The emails have ceased since there is now considerably more vegan choice at sea – Regent Seven Seas Cruises provides over 200 plant-based meals, and Virgin Voyages has a plant-focused restaurant aboard its ship, Scarlet Lady. Ms. Prescott took her 11th trip with Oceania Cruises across the Baltic Sea last fall. The ship supplies vegan essentials like cashew cheese and labels vegan options on pasta and grain-bowl bars.

Paul Tully, a vegan and the CEO of Better Safaris, organizes vegan-friendly, environmentally friendly tours to Africa, where he claims it’s quite simple to live vegan.

“Surprisingly, it’s been the airlines which appear to be slow on this uptick in veganism, many still offering extremely bland food and limited options for vegans,” he wrote.

Vegan-Friendly Vacations

Destinations, on the other hand, are eager to tout their vegan credentials. Visitors to Virginia’s tourist website spend nearly two minutes more on pages relating to vegetarian and vegan information than on general travel content, according to the state’s tourism bureau.
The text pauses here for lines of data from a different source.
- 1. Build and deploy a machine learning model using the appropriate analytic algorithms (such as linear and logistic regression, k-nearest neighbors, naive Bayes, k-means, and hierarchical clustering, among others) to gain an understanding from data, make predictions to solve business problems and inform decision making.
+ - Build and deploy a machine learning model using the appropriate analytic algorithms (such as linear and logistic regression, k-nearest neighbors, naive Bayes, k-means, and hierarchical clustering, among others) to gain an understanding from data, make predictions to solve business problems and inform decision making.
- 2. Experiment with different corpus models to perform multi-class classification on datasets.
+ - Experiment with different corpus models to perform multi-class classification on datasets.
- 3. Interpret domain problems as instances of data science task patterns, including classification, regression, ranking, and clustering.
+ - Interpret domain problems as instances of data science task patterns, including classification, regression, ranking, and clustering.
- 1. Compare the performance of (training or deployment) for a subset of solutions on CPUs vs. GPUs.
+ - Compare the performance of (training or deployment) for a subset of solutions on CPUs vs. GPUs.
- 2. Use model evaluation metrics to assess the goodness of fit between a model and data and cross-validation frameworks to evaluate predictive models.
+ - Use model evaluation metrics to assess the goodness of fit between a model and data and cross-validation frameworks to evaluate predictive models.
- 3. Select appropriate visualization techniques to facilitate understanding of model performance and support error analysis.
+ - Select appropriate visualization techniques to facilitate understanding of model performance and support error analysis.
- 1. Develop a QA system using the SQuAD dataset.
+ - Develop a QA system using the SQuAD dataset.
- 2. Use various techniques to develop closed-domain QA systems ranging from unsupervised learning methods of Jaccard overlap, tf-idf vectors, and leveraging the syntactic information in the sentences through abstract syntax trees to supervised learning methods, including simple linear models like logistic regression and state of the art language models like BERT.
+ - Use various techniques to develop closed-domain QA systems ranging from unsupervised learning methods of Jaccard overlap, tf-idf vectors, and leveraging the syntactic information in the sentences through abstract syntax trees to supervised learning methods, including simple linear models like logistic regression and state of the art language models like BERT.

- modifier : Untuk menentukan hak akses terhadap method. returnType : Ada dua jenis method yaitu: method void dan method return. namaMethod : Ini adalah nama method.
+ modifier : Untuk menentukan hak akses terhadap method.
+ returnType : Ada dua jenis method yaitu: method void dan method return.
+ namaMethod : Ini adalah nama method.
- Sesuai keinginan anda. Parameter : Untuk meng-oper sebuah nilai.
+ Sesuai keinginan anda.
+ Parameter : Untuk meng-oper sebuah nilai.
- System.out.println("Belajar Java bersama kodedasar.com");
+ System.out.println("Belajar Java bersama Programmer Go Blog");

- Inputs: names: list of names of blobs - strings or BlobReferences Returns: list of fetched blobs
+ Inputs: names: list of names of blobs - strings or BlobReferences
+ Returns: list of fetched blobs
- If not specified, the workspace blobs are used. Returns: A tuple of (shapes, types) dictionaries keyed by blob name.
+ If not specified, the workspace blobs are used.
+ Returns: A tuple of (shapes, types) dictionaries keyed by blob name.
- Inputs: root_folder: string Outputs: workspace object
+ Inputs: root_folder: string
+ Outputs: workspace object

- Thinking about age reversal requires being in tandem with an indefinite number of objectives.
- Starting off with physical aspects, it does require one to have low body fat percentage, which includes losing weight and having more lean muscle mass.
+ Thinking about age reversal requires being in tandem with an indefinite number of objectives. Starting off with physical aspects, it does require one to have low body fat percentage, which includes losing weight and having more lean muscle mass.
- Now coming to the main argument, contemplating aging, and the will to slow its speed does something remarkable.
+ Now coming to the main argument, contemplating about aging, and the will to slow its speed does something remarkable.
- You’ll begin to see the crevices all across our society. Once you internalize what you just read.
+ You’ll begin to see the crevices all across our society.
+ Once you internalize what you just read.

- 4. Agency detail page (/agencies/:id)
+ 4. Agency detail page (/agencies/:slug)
The global exhibition Expo 2020 Dubai is hosting the Middle East’s first vegan cuisine festival through January 30. Vegan Travel Asia by VegVoyages is planning the first vegan festival in the Himalayan area in September, with panel talks, culinary classes, and a Vegan Village with over 100 exhibitors taking place in Nepal and Bhutan.

Veganism is becoming increasingly accessible in more remote regions, such as Argyll, Scotland, which has a new vegan trail connecting vegan cafés and inns, and in smaller towns, such as Boise, Idaho, which has a vegan food truck, soul food restaurant, tattoo shop, and dining tour.

Vegan dining tours have sprung up all across the country, from Greenville, South Carolina, to Scottsdale, Arizona, as a means to educate vegan guests to local alternatives. In 2019, Eager Tourist in Tel Aviv began offering vegan culinary tours to food markets, farmers, and restaurants.

“To be honest, it’s more interesting than a non-vegan tour… What Israelis can do with a vegetable is rather unparalleled, in my humble opinion,” stated Ross Belfer, a partner in the company, who is an American living in Israel.